→ What is expected
No pictures are to be included when the entries below are reproduced exactly.

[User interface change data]
..............................

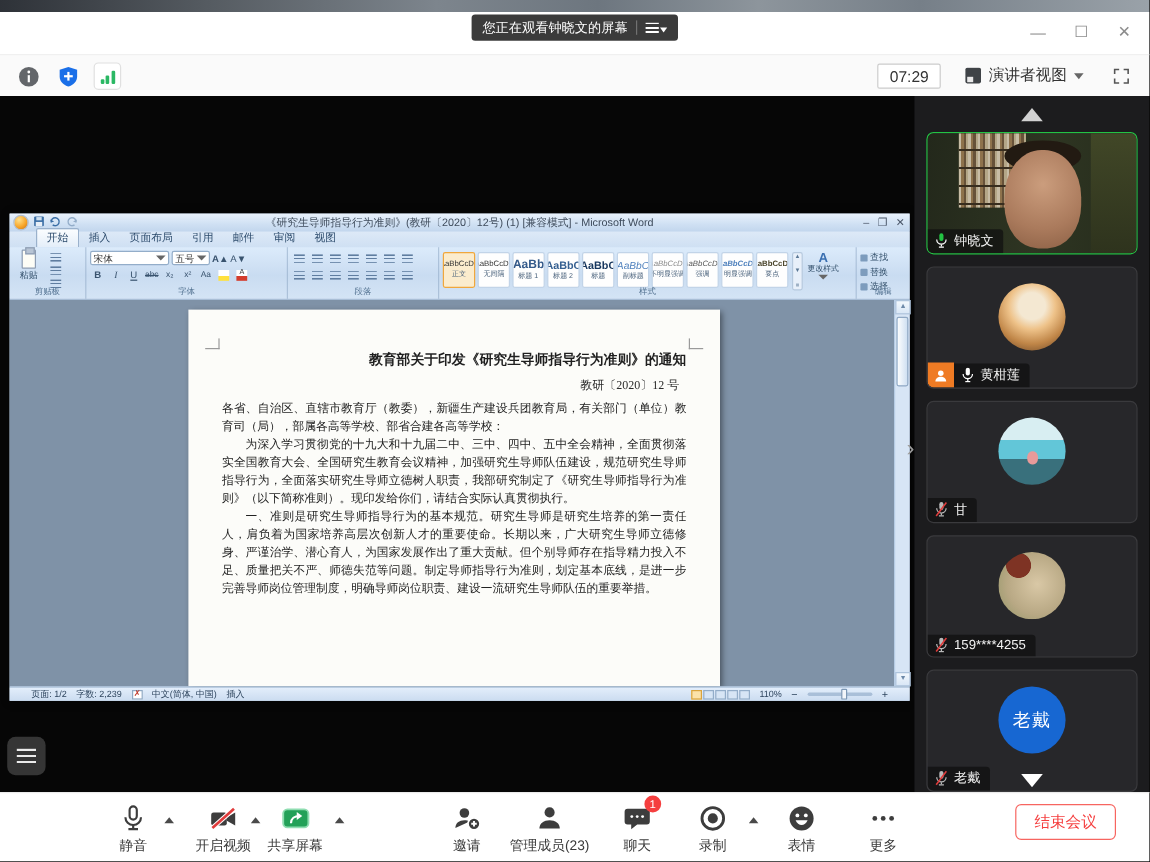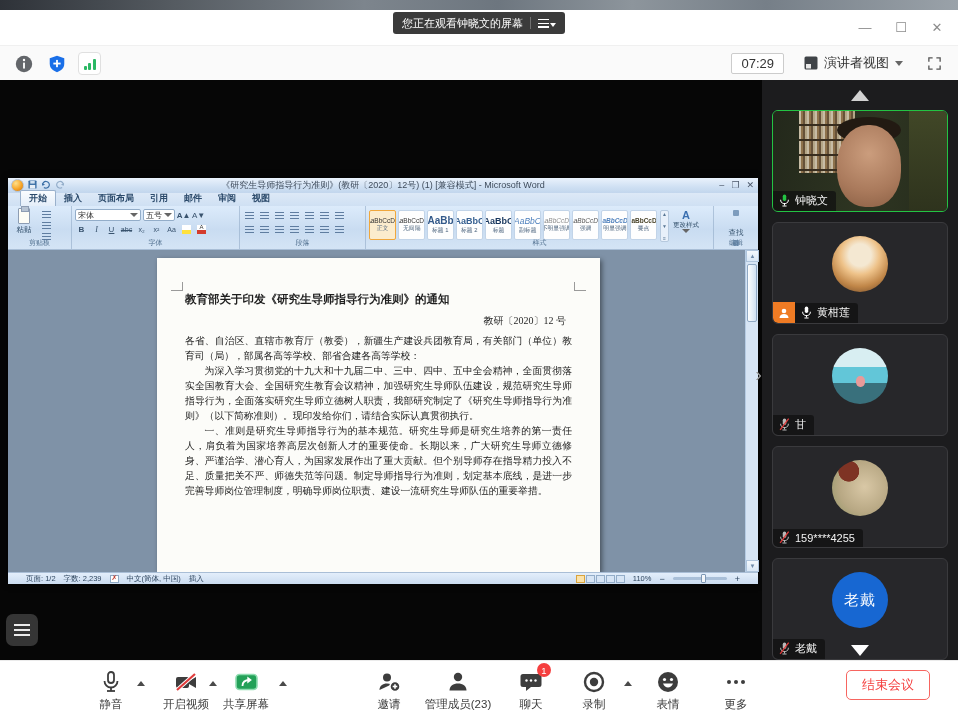--- a/index.html
+++ b/index.html
@@ -58,7 +58,7 @@
   .w-ctl { font-size:9px; color:#4a5668; cursor:pointer; line-height:13px; }
 
   .w-tabs { position:absolute; left:0; top:15px; width:100%; height:13px;
-    background:linear-gradient(#dde9f7,#cfe0f3); display:flex; align-items:flex-end; padding-left:12px;font-weight:bold; }
+    background:linear-gradient(#dde9f7,#cfe0f3); display:flex; align-items:flex-end; padding-left:22px; }
   .wtab { font-size:9px; color:#2b4a6b; padding:1px 8px; cursor:pointer; }
   .wtab.active { background:linear-gradient(#fbfdff,#e4eef9); border:1px solid #9ab1cc; border-bottom:none;
     border-radius:2px 2px 0 0; }

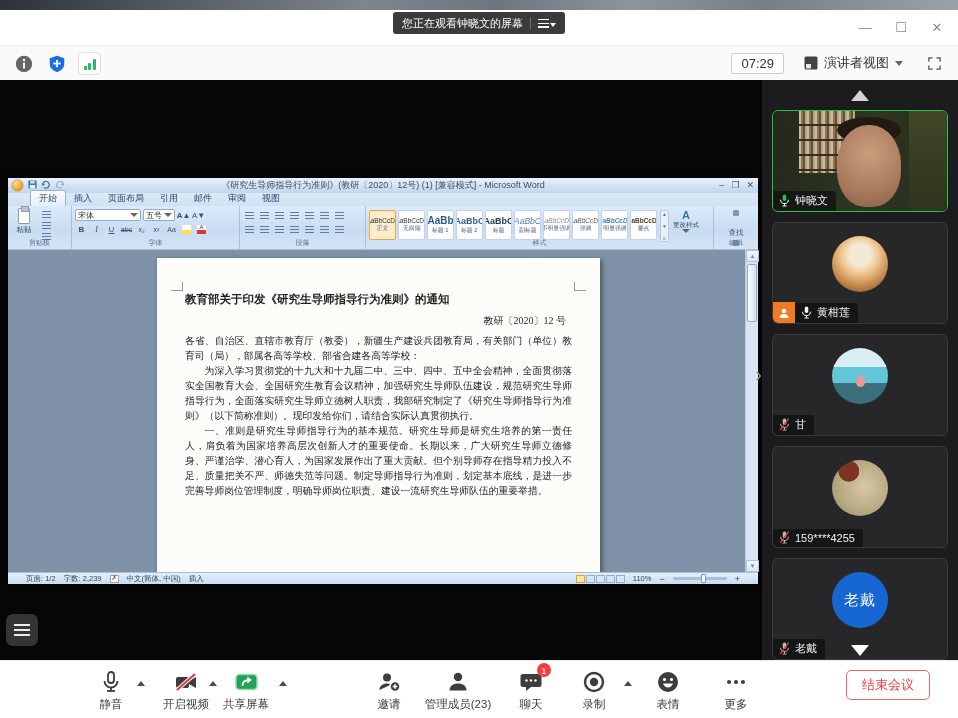--- a/index.html
+++ b/index.html
@@ -91,7 +91,7 @@
   .bigA { font-size:11px; font-weight:bold; color:#3a6fb0; line-height:11px; }
   .chg-label { font-size:6.5px; color:#33506b; text-align:center; line-height:7px; }
   .edit-rows { display:flex; flex-direction:column; gap:2px; margin-top:2px; }
-  .edit-item { display:flex; align-items:center; gap:12px; font-size:7.5px; color:#33506b; white-space:nowrap; cursor:pointer;flex-direction:column; }
+  .edit-item { display:flex; align-items:center; gap:2px; font-size:7.5px; color:#33506b; white-space:nowrap; cursor:pointer; }
   .edit-bullet { width:6px; height:6px; background:#7d9cbd; border-radius:1px; }
 
   .w-doc { position:absolute; left:0; top:72px; width:100%; height:322px; background:#7f92a7; overflow:hidden; }

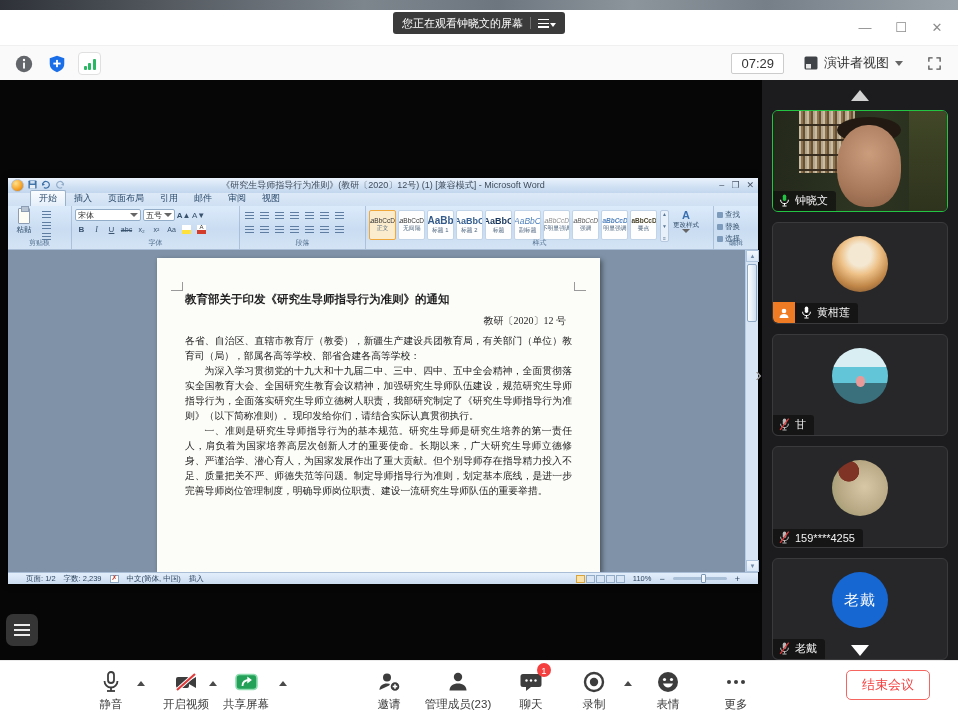--- a/index.html
+++ b/index.html
@@ -100,7 +100,7 @@
   .crop-mark { position:absolute; width:12px; height:9px; }
   .crop-l { left:14px; top:24px; border-right:1px solid #9a9a9a; border-bottom:1px solid #9a9a9a; }
   .crop-r { right:14px; top:24px; border-left:1px solid #9a9a9a; border-bottom:1px solid #9a9a9a; }
-  .doc-title { text-align:left; font-size:11.5px; font-weight:bold; color:#1f1f1f;
+  .doc-title { text-align:right; font-size:11.5px; font-weight:bold; color:#1f1f1f;
     font-family:"Liberation Serif","DejaVu Serif",serif; margin-top:4px; }
   .doc-number { text-align:right; font-size:10px; color:#2a2a2a; margin:7px 6px 5px 0;
     font-family:"Liberation Serif","DejaVu Serif",serif; }

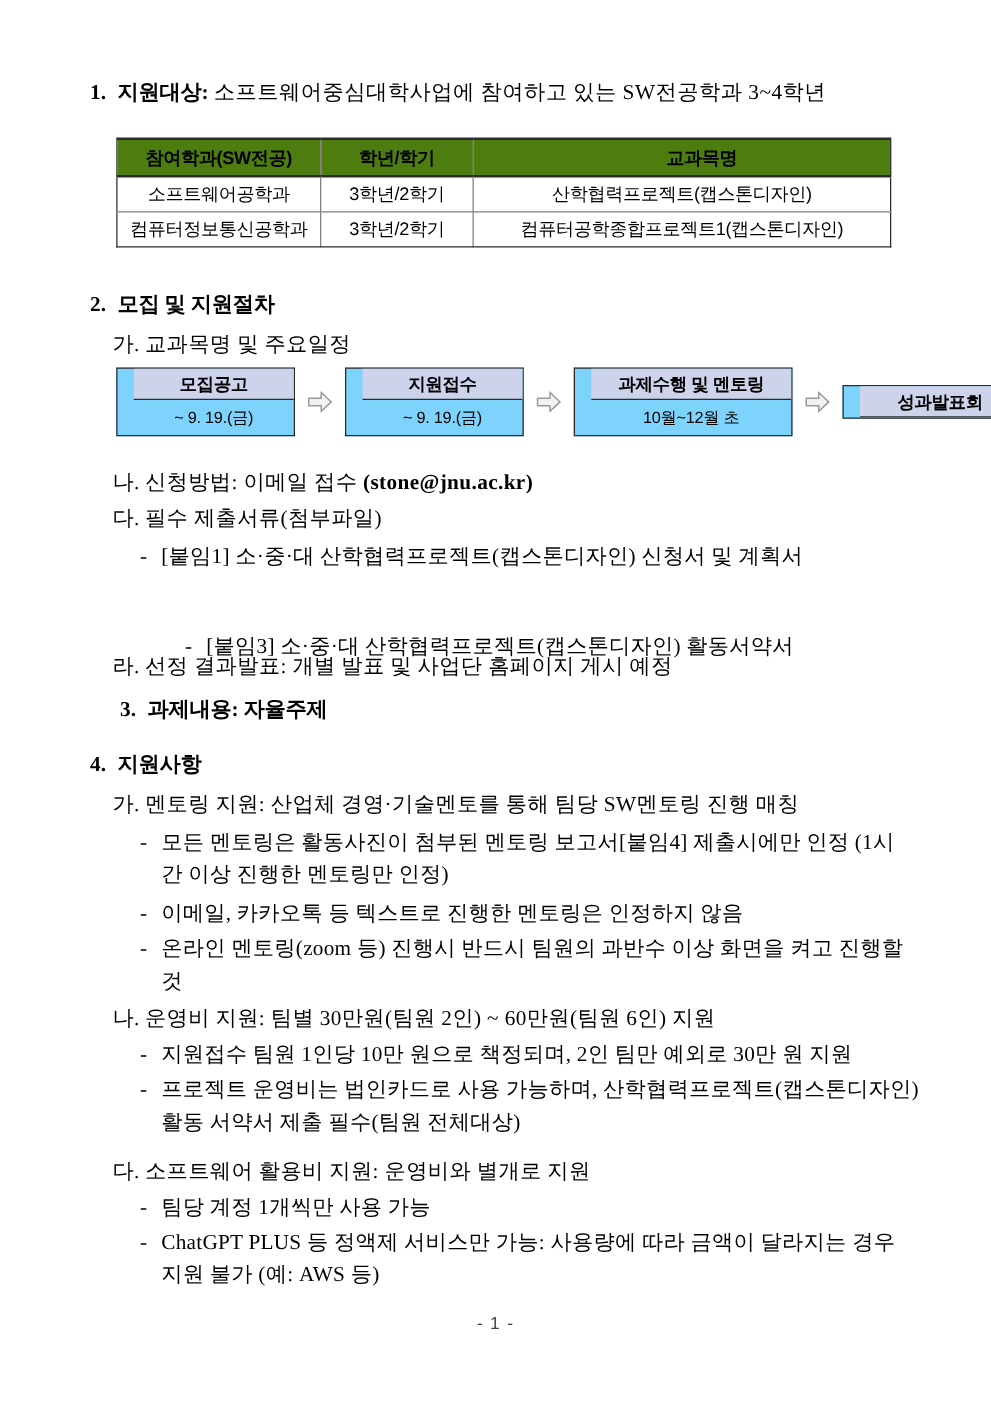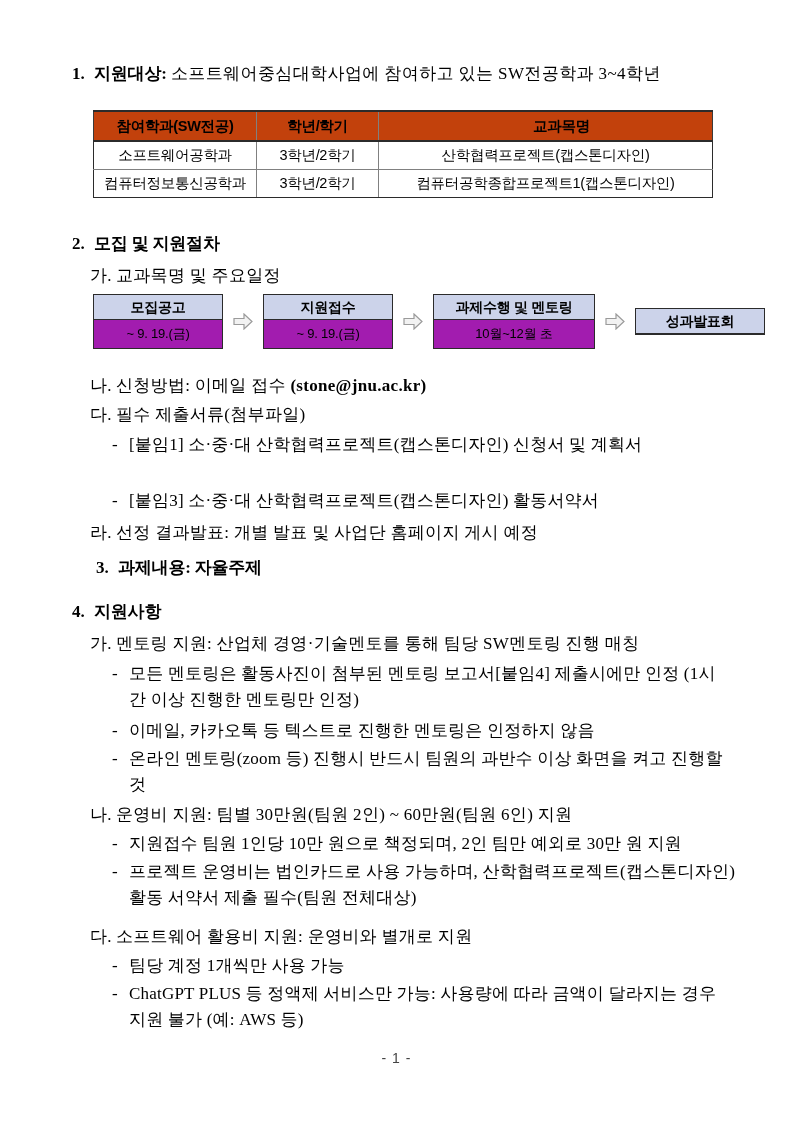--- a/index.html
+++ b/index.html
@@ -105,7 +105,7 @@
     font-family: "Liberation Sans", "DejaVu Sans", sans-serif;
   }
   table.maintable thead th {
-    background: #c2410c;
+    background: #4d7c0f;
     font-weight: bold;
     border-top: 2px solid #2b2b2b;
     border-bottom: 2px solid #2b2b2b;

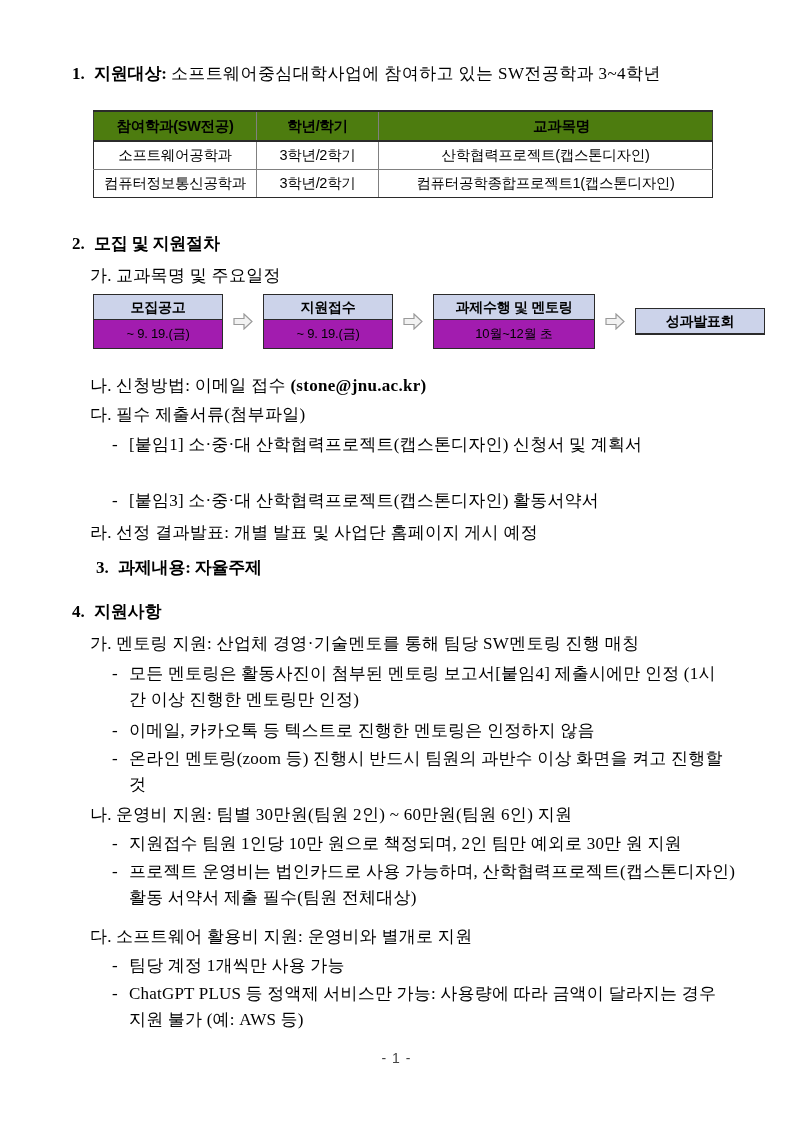--- a/index.html
+++ b/index.html
@@ -130,8 +130,9 @@
   .flowbox {
     border: 1.5px solid #2b2b2b;
     width: 128px;
-    background: #a21caf;
+    background: #7dd3fc;
     font-family: "Liberation Sans", "DejaVu Sans", sans-serif;
+    padding-left: 13px;
   }
   .flowbox .fb-head {
     background: #ccd3ea;

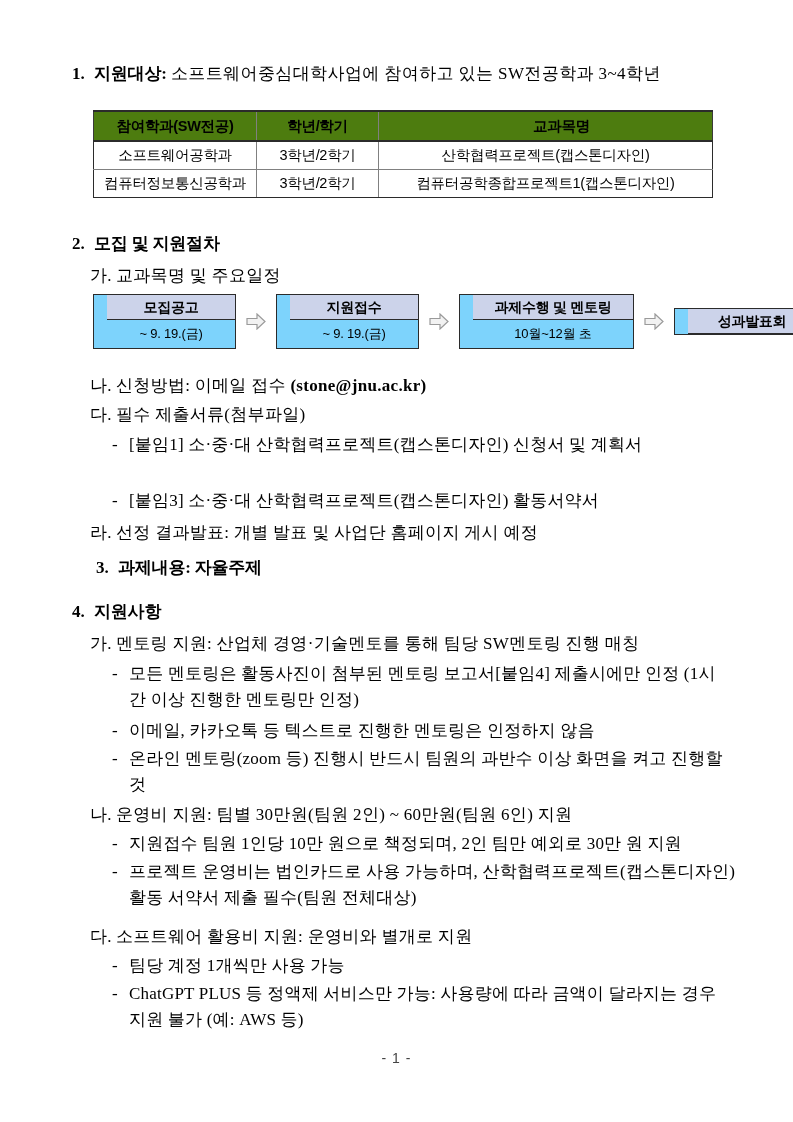--- a/index.html
+++ b/index.html
@@ -267,7 +267,7 @@
   <div class="lvl3" style="top:432px;">
     <span class="dash">-</span><span>[붙임1] 소·중·대 산학협력프로젝트(캡스톤디자인) 신청서 및 계획서</span>
   </div>
-  <div class="lvl3" style="top:488px;">
+  <div class="lvl3" style="top:504px;margin-left:36px;">
     <span class="dash">-</span><span>[붙임3] 소·중·대 산학협력프로젝트(캡스톤디자인) 활동서약서</span>
   </div>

..............................

→ Written solution
--- a/index.html
+++ b/index.html
@@ -58,7 +58,7 @@
   .w-ctl { font-size:9px; color:#4a5668; cursor:pointer; line-height:13px; }
 
   .w-tabs { position:absolute; left:0; top:15px; width:100%; height:13px;
-    background:linear-gradient(#dde9f7,#cfe0f3); display:flex; align-items:flex-end; padding-left:12px;font-weight:bold; }
+    background:linear-gradient(#dde9f7,#cfe0f3); display:flex; align-items:flex-end; padding-left:22px; }
   .wtab { font-size:9px; color:#2b4a6b; padding:1px 8px; cursor:pointer; }
   .wtab.active { background:linear-gradient(#fbfdff,#e4eef9); border:1px solid #9ab1cc; border-bottom:none;
     border-radius:2px 2px 0 0; }

--- a/index.html
+++ b/index.html
@@ -91,7 +91,7 @@
   .bigA { font-size:11px; font-weight:bold; color:#3a6fb0; line-height:11px; }
   .chg-label { font-size:6.5px; color:#33506b; text-align:center; line-height:7px; }
   .edit-rows { display:flex; flex-direction:column; gap:2px; margin-top:2px; }
-  .edit-item { display:flex; align-items:center; gap:12px; font-size:7.5px; color:#33506b; white-space:nowrap; cursor:pointer;flex-direction:column; }
+  .edit-item { display:flex; align-items:center; gap:2px; font-size:7.5px; color:#33506b; white-space:nowrap; cursor:pointer; }
   .edit-bullet { width:6px; height:6px; background:#7d9cbd; border-radius:1px; }
 
   .w-doc { position:absolute; left:0; top:72px; width:100%; height:322px; background:#7f92a7; overflow:hidden; }

--- a/index.html
+++ b/index.html
@@ -100,7 +100,7 @@
   .crop-mark { position:absolute; width:12px; height:9px; }
   .crop-l { left:14px; top:24px; border-right:1px solid #9a9a9a; border-bottom:1px solid #9a9a9a; }
   .crop-r { right:14px; top:24px; border-left:1px solid #9a9a9a; border-bottom:1px solid #9a9a9a; }
-  .doc-title { text-align:left; font-size:11.5px; font-weight:bold; color:#1f1f1f;
+  .doc-title { text-align:right; font-size:11.5px; font-weight:bold; color:#1f1f1f;
     font-family:"Liberation Serif","DejaVu Serif",serif; margin-top:4px; }
   .doc-number { text-align:right; font-size:10px; color:#2a2a2a; margin:7px 6px 5px 0;
     font-family:"Liberation Serif","DejaVu Serif",serif; }

--- a/index.html
+++ b/index.html
@@ -105,7 +105,7 @@
     font-family: "Liberation Sans", "DejaVu Sans", sans-serif;
   }
   table.maintable thead th {
-    background: #c2410c;
+    background: #4d7c0f;
     font-weight: bold;
     border-top: 2px solid #2b2b2b;
     border-bottom: 2px solid #2b2b2b;

--- a/index.html
+++ b/index.html
@@ -130,8 +130,9 @@
   .flowbox {
     border: 1.5px solid #2b2b2b;
     width: 128px;
-    background: #a21caf;
+    background: #7dd3fc;
     font-family: "Liberation Sans", "DejaVu Sans", sans-serif;
+    padding-left: 13px;
   }
   .flowbox .fb-head {
     background: #ccd3ea;

--- a/index.html
+++ b/index.html
@@ -267,7 +267,7 @@
   <div class="lvl3" style="top:432px;">
     <span class="dash">-</span><span>[붙임1] 소·중·대 산학협력프로젝트(캡스톤디자인) 신청서 및 계획서</span>
   </div>
-  <div class="lvl3" style="top:488px;">
+  <div class="lvl3" style="top:504px;margin-left:36px;">
     <span class="dash">-</span><span>[붙임3] 소·중·대 산학협력프로젝트(캡스톤디자인) 활동서약서</span>
   </div>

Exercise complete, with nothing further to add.